**ACTIVITY**
Look below for the line that contains "UNCONVENTIONALLY. ZAG WHEN" and the line that contains "html: <span>TechWatch</span> ->", then restate both of them and every line in between, exactly. No picture goes in the copy.

**DATA EXTRACTS**
══════════════════════════════

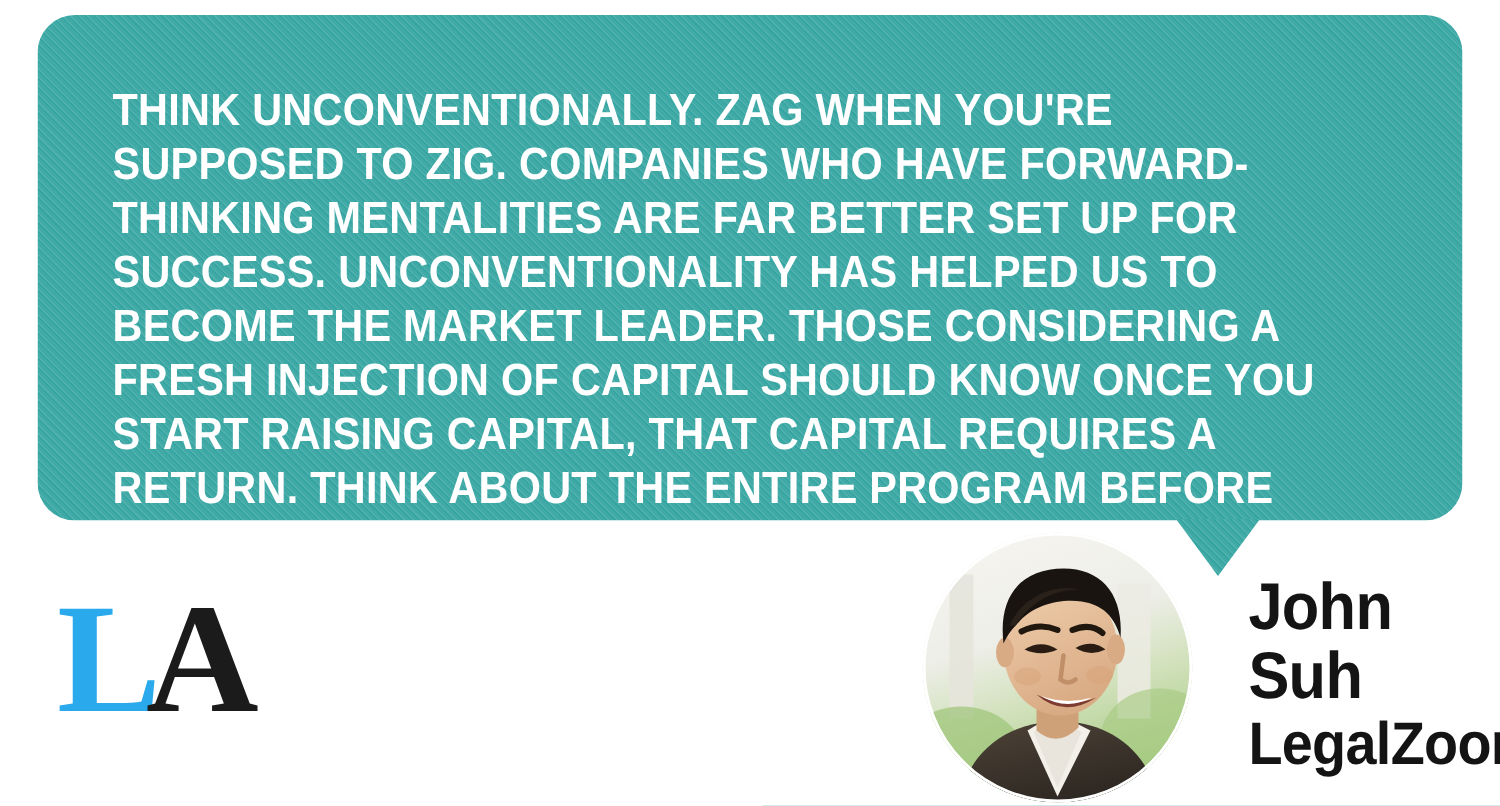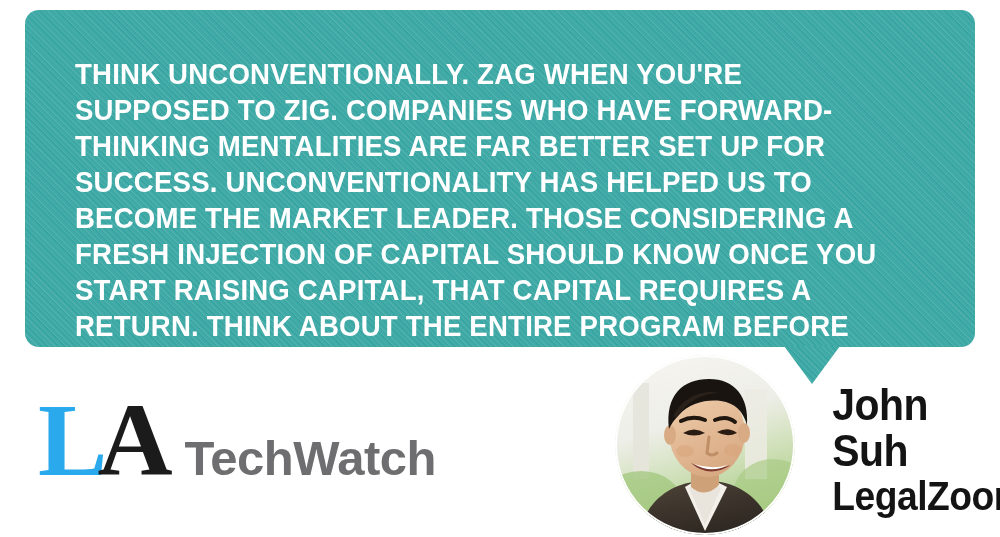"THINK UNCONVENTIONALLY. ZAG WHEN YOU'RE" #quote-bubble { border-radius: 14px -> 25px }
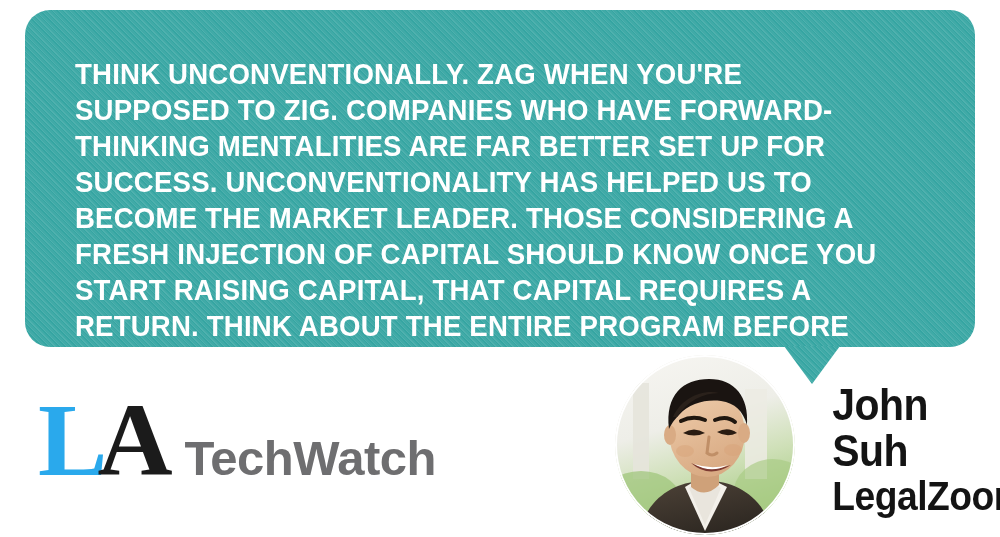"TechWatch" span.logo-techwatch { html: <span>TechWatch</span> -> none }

══════════════════════════════

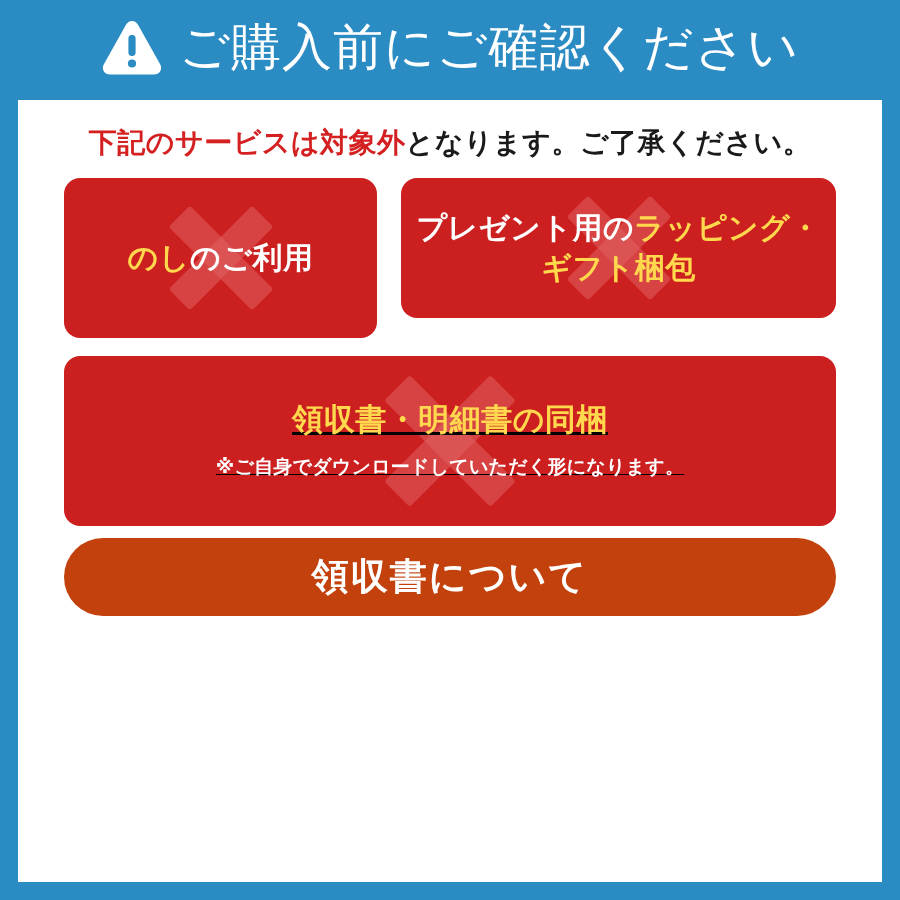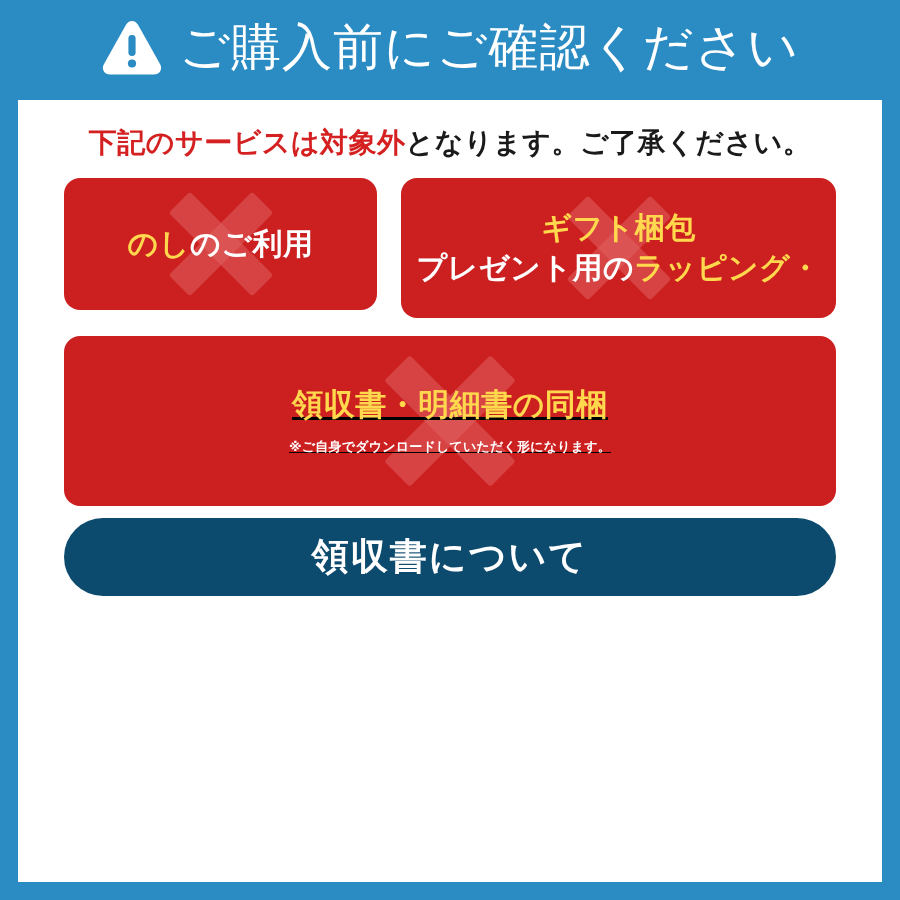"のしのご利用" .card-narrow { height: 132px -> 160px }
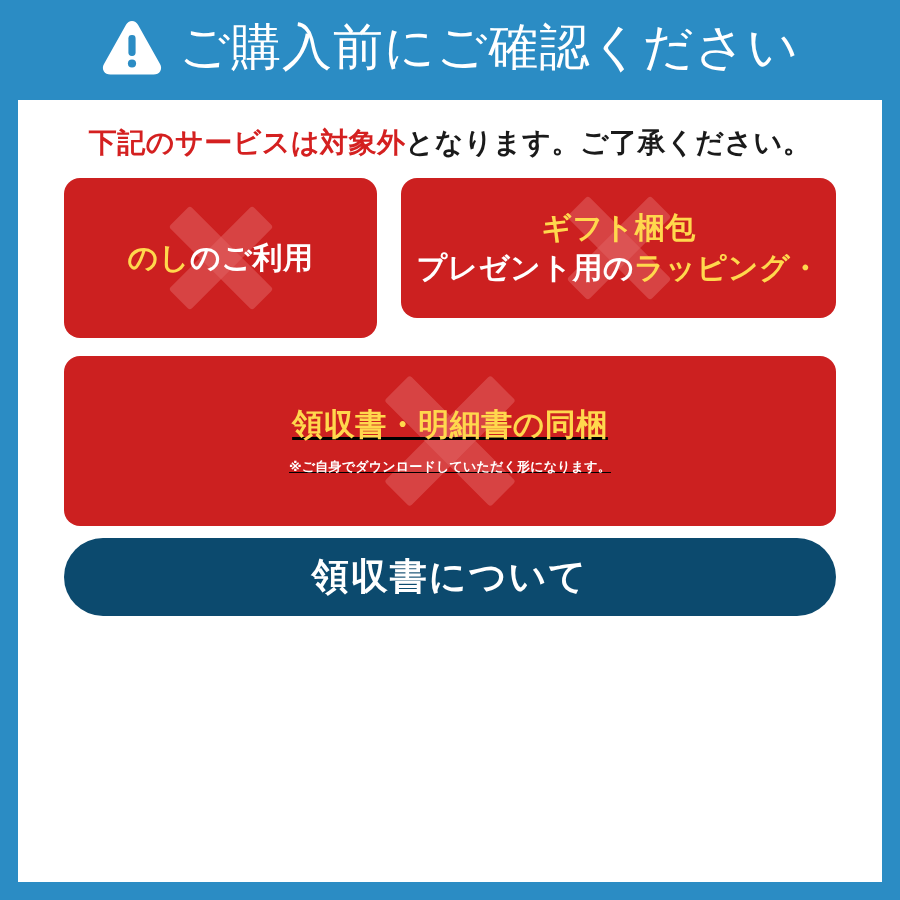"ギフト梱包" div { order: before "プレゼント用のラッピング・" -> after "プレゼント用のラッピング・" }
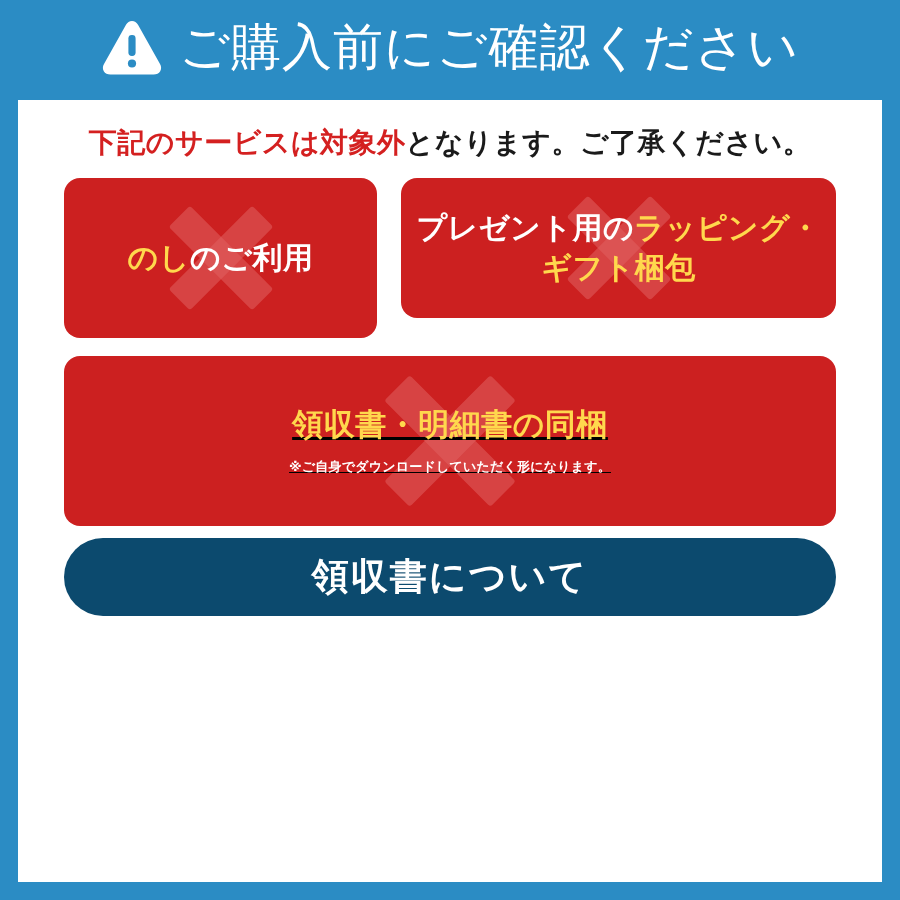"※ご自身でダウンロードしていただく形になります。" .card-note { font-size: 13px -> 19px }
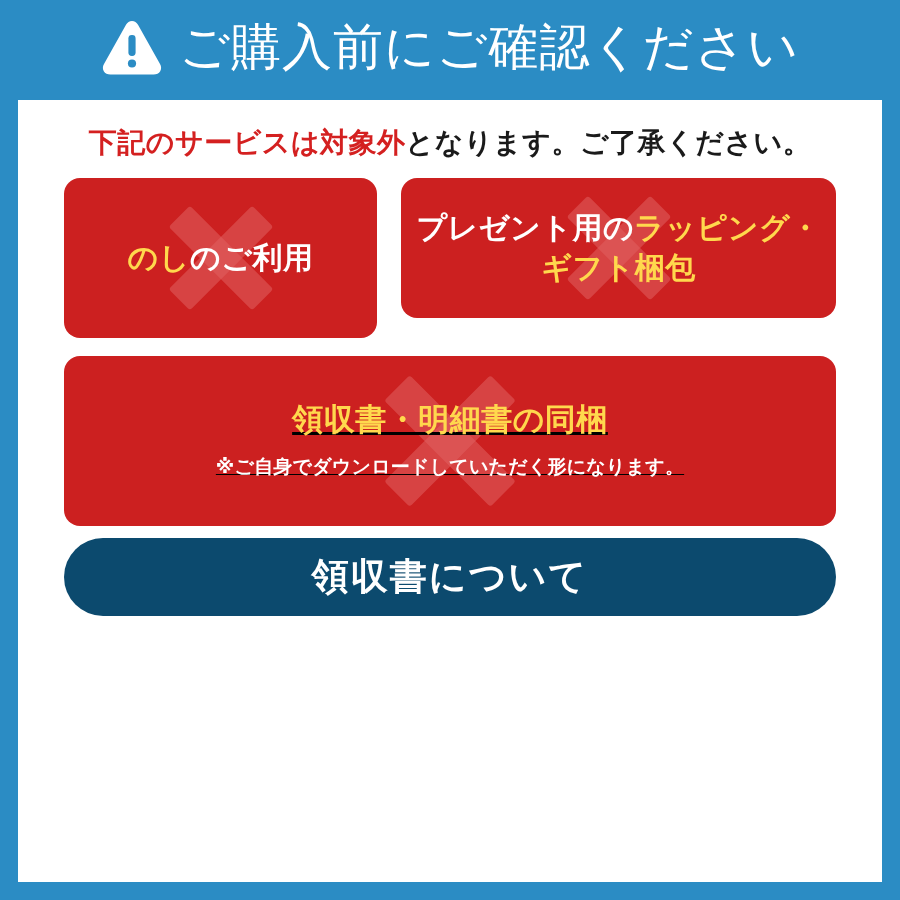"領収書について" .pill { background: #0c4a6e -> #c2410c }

══════════════════════════════

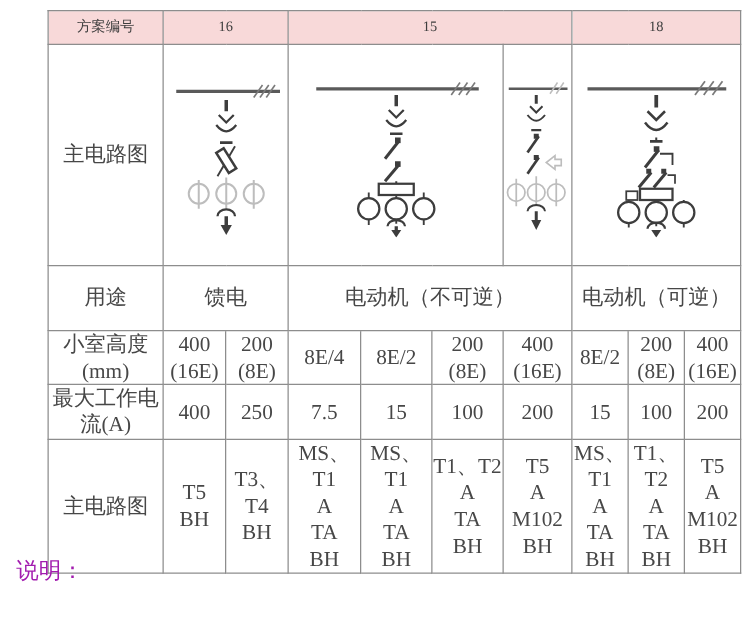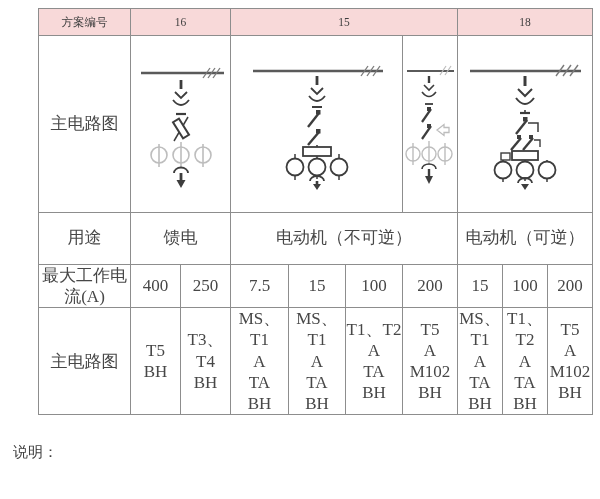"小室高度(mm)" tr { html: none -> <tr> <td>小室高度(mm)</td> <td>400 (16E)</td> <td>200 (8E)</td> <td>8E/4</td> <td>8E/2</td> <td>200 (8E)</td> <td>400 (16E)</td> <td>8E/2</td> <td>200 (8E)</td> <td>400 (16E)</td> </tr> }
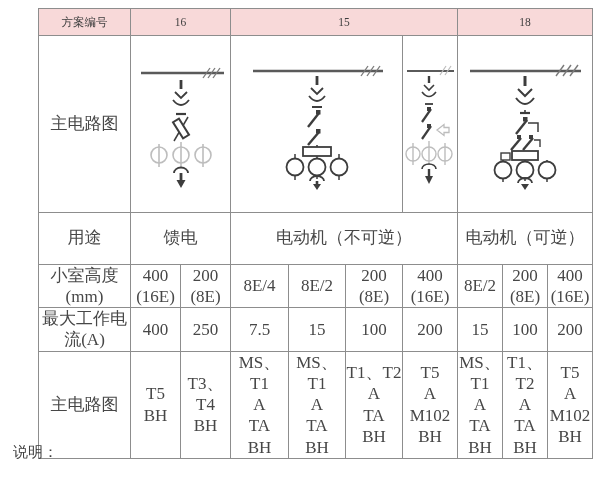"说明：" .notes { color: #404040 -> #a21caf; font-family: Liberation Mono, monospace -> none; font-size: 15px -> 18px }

══════════════════════════════

**YOUR SOLUTION**
"THINK UNCONVENTIONALLY. ZAG WHEN YOU'RE" #quote-bubble { border-radius: 14px -> 25px }
"TechWatch" span.logo-techwatch { html: <span>TechWatch</span> -> none }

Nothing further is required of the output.